Drawing a TOMATOnion (Part 2)

We have entered the Saturation Stage of the creative process.

creative process, you are here, Betty Edwards, Creative Process Model

It's where we dive and really explore all areas of our Initial Idea and do a lot of research and ask a lot of questions ... we really dive into the brainstorming rabbit hole ...

rendering an onion, rendering a sphere, drawing tomatoes

In this video I mention I'm not en plein air painter or drawer ... or drafter or drafts(wo)man per se. I'm a painter and a drawer but not a drawer in a piece of furniture nor a pair of underwear. Not to put too fine a point on this, but while I do draw outside, which is what en plein air translates from French into English to, I am not someone who one would reference as en pleine air artist - at least not in the traditional sense.

Painters like the Impressionists work outdoors specifically to capture what they see - how the sunlight and plays upon surfaces and forms. If I were one though, I would be rendering the tomatoes with light coming over my shoulders and would render the highlight on the parts of each rounded form closest to me. That would make it appear more like a relief tonal rendering which we won't get into here. I want to leave my options open as I do some detective work and investigate what I'm looking at exactly.

I had to sit with the sun behind me because of the time of day I arrived at the allotment to work on these studies. I would have had to time my arrival to the correct time of day to catch the light the way I finally settle on and in all fairness I can go back if I feel the need but after years of doing this, I understand the theory behind how light falls on spherical forms. I will render side lighting on these sphereical forms. I will show light coming from left, top-center as though I am watching myself from a 90° angle perpendicular to myself facing that cluster of tomatoes. This is how I had to face them to draw straight-on.

All I wanted to get, from the tomatoes, was the gesture showing how they came together as a group. I began with a quick light doodle and then a light blind contour. I then found got lost in the drawing and fell into the enjoyment of capturing how the pattern of alternating pedicels grew out from along the stalk attaching to each tomato and felt suprise at discovering how different the opposite branching veins on the leaves were. The variation of sphere sizes became intriguing but mostly I loved drawing the contour lines along the edges of each little starfish-shaped character and realized each was comprised of 5 curly calyxes which came together and attached at the base of each tomato.

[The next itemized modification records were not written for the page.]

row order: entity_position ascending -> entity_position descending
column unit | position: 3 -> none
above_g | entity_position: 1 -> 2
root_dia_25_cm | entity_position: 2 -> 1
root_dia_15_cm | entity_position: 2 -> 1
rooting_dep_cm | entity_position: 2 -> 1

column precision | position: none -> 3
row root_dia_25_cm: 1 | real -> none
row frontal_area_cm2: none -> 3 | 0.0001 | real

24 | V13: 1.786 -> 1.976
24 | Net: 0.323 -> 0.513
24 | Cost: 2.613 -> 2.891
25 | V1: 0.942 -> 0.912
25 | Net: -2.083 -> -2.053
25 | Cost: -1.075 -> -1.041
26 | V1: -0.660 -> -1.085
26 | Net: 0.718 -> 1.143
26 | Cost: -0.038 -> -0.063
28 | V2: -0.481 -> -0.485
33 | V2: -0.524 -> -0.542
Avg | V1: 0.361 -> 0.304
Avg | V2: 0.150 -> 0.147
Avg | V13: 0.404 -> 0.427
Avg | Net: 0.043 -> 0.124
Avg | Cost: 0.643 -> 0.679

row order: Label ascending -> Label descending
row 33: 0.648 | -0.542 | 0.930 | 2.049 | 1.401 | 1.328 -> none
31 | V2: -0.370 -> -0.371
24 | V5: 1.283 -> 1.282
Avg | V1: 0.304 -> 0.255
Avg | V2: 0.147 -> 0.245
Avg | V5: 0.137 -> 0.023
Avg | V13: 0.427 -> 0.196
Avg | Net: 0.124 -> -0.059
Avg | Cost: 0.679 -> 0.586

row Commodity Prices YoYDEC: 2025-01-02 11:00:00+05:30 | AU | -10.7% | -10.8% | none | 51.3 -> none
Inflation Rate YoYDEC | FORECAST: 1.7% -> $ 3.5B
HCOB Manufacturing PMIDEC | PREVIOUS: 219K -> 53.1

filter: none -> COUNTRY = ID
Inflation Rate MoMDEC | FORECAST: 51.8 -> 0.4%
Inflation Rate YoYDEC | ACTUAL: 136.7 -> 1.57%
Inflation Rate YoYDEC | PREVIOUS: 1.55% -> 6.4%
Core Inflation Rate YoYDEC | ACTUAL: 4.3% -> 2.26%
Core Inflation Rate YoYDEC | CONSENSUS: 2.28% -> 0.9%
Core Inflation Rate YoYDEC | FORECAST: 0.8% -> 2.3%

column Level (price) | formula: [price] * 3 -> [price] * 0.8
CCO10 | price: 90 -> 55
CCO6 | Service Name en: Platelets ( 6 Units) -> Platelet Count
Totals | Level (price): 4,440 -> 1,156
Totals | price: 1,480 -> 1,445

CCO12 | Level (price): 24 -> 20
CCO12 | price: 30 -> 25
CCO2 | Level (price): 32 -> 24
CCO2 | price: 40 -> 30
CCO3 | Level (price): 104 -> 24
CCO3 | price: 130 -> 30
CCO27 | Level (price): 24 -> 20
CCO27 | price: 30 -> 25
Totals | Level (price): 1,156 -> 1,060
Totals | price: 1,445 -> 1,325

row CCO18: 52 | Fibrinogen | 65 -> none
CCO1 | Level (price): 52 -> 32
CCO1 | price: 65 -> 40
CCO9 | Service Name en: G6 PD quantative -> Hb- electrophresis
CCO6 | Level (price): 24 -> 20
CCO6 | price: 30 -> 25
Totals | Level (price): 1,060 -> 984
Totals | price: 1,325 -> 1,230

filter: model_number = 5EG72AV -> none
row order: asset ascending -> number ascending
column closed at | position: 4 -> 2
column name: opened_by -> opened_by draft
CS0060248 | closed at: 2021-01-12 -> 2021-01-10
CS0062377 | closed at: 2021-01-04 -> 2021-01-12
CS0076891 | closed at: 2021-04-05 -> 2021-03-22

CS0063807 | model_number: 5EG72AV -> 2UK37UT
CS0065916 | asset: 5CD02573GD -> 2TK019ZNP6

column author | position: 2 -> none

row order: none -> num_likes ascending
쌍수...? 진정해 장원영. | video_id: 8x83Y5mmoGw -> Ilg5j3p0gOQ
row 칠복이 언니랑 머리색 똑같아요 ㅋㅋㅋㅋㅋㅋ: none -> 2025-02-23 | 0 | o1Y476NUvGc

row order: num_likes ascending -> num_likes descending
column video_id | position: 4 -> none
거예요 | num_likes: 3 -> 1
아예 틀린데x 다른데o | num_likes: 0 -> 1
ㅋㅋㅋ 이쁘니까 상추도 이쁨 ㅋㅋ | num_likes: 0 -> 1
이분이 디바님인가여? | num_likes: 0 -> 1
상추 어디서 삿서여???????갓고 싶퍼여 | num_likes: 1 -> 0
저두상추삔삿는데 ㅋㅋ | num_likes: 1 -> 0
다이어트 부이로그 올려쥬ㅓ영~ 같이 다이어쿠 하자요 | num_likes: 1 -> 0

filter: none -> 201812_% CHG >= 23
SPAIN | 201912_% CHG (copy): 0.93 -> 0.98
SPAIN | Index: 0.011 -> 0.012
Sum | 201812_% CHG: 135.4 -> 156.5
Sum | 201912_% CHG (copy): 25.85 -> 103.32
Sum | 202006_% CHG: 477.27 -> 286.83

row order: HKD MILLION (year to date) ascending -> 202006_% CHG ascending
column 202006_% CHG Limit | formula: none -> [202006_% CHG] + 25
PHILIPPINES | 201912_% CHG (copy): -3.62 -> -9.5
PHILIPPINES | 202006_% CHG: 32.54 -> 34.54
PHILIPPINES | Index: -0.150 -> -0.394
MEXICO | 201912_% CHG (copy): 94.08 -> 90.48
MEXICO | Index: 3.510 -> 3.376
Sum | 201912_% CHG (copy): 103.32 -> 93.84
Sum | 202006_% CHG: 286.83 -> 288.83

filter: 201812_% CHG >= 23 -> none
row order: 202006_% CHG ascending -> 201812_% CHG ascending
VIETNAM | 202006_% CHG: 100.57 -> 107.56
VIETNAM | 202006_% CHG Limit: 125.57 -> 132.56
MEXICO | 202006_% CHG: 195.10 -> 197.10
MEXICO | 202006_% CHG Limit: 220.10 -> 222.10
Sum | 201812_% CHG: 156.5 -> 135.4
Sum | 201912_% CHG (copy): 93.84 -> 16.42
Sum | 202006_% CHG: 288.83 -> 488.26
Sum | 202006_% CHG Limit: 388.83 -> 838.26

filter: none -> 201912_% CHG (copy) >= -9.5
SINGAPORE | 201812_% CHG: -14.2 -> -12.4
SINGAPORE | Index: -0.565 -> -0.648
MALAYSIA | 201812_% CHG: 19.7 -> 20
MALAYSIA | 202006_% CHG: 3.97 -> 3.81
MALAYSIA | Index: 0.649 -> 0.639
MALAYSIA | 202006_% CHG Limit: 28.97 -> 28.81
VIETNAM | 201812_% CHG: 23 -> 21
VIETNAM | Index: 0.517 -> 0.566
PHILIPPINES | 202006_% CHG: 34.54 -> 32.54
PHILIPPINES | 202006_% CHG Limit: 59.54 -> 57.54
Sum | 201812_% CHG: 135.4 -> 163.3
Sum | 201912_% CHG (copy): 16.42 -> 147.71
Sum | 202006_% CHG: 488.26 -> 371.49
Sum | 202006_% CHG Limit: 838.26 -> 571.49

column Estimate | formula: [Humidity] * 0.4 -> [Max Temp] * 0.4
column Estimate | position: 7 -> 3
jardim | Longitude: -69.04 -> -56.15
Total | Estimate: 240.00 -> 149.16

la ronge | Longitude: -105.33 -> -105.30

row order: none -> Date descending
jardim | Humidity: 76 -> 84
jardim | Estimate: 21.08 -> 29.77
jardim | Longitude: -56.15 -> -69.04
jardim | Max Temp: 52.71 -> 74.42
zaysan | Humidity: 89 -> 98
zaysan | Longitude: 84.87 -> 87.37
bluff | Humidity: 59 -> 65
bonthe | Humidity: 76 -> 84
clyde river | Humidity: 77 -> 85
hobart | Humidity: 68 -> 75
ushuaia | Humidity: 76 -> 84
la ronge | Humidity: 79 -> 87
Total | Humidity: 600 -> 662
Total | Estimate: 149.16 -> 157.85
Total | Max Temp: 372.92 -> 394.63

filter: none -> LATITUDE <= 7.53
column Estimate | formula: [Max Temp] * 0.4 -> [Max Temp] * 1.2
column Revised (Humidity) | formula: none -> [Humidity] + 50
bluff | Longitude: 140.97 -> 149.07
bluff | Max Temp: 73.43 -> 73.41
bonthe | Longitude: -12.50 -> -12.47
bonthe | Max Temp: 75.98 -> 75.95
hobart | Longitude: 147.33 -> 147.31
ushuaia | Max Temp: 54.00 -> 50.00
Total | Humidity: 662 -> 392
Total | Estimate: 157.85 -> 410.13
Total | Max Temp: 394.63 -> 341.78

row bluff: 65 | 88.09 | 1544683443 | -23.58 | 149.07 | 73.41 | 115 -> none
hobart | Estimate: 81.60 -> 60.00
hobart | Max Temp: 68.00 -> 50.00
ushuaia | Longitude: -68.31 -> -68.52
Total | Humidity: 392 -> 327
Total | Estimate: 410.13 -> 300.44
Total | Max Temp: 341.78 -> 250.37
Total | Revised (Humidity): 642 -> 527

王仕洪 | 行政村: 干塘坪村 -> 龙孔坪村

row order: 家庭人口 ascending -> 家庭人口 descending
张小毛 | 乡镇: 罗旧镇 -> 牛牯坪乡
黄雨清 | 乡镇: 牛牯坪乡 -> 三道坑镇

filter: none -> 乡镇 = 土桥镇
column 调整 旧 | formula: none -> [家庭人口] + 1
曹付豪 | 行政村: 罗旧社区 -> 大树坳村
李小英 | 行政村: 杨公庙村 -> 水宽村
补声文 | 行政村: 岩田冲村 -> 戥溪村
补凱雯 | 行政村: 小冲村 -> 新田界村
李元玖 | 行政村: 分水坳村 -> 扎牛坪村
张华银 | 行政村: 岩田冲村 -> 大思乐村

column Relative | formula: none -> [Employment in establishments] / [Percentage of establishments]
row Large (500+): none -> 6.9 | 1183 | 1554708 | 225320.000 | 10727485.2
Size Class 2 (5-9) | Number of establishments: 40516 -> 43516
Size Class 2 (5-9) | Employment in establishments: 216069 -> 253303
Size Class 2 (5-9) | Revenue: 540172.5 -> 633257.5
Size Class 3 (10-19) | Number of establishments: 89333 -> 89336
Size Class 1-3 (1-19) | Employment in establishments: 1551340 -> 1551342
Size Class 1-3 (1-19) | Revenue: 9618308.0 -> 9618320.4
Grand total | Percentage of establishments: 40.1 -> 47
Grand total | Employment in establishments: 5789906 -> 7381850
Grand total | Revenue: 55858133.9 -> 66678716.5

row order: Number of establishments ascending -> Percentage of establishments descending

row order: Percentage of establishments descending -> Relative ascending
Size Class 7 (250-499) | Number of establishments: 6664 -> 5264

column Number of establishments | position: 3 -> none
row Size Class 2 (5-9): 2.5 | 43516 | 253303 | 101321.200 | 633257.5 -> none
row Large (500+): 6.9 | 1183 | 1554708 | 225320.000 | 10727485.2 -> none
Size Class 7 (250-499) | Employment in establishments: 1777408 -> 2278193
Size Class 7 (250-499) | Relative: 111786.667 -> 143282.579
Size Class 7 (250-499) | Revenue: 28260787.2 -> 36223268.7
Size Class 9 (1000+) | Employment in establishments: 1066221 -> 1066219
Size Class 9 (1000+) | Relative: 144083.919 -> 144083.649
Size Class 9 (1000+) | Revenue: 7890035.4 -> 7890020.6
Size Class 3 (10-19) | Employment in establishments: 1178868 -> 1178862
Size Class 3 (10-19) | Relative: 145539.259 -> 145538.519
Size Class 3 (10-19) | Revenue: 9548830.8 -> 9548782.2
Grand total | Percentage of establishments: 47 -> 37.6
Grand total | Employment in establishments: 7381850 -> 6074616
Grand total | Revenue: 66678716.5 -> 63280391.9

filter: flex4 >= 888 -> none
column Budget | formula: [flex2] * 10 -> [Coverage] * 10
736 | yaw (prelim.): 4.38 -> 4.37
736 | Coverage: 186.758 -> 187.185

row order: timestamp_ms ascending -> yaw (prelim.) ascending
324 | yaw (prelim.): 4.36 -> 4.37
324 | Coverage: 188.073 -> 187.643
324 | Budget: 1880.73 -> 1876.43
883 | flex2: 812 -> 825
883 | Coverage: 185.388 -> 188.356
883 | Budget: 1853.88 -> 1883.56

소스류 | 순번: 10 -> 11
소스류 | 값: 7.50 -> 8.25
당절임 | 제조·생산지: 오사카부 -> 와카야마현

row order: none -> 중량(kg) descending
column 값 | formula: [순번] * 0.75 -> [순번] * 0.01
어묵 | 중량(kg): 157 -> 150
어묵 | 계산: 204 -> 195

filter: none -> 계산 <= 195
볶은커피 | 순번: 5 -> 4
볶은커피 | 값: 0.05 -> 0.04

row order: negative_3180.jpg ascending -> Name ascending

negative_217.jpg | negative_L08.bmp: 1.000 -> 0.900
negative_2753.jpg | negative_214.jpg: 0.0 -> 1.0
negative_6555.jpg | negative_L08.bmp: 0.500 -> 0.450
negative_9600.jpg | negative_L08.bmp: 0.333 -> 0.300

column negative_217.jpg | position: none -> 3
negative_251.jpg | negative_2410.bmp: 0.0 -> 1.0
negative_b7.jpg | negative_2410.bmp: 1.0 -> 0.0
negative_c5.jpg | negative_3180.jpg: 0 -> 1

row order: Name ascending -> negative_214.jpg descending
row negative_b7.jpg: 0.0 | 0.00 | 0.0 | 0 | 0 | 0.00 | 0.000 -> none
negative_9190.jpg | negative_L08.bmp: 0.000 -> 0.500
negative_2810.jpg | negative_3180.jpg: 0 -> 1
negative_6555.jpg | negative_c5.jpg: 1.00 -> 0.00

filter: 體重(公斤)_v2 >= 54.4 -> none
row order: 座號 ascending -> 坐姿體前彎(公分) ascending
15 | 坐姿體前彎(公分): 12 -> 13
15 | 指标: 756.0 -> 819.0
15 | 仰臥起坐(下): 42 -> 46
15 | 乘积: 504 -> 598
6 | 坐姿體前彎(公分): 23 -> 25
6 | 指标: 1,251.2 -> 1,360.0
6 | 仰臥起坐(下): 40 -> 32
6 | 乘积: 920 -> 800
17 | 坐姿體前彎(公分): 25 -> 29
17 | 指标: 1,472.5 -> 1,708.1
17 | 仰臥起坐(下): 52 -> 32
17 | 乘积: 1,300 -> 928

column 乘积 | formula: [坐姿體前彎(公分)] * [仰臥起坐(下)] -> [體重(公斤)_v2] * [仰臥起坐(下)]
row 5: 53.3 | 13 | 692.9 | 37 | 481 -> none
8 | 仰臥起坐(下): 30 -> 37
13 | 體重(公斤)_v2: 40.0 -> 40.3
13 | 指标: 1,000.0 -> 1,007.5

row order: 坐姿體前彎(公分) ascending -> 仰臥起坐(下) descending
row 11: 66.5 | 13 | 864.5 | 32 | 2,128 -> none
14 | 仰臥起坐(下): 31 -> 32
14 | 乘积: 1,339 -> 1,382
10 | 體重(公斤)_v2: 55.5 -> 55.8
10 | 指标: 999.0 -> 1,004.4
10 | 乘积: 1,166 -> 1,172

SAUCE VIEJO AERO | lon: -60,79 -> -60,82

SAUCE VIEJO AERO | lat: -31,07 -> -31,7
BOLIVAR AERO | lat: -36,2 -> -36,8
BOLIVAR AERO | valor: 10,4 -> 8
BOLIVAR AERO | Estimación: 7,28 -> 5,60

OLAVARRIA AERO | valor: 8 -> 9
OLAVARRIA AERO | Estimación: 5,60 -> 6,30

I got lost in time and space exploring every single one them because I was trying to portray each as an individual personality. Always anthrophomorphizing and seeing a few alien faces in spaces between shapes - the negative shapes. It's an entertainingly safe twilight zone and makes drawing fun.

The lighting scenario I show on the onion is different than the one I actually see when I am sitting on my wonky little plastic yellow chair in the garden drawing tomatoes.

Back in the studio though, I am now working from these drawings and from memory. I am also using another series of drawings done on the roof deck of tomato leaves and I've gathered reference material out of a few botanical and gardening books to augment what I come back to the table with. I watched a few gardening videos about tomatoes and then some artists doing watercolour paintings of spheres and I have pieced together a larger story. And I want to tell it using tomatoes I've planted from seed and grown in my garden.


 

I hope this video illustrates creative process as I perceive it so it demonstrates one of many ways to use visual and verbal language to tell your own story. It's my way and I hope you enjoy it and get something from it.

If you do, please let me know what that is in the comments below.  I love learning from others and find sharing thoughts is a good way to do it.


ONE MORE FUN FACT: At 13:25 on this video I draw the pedicel, calyx and sepals of two missing tomatoes. If you watched the video prior to this, you will know why they are missing. I thought I'd lend an air of intrigue and include the 'gone girls' for anyone into this type of trivia.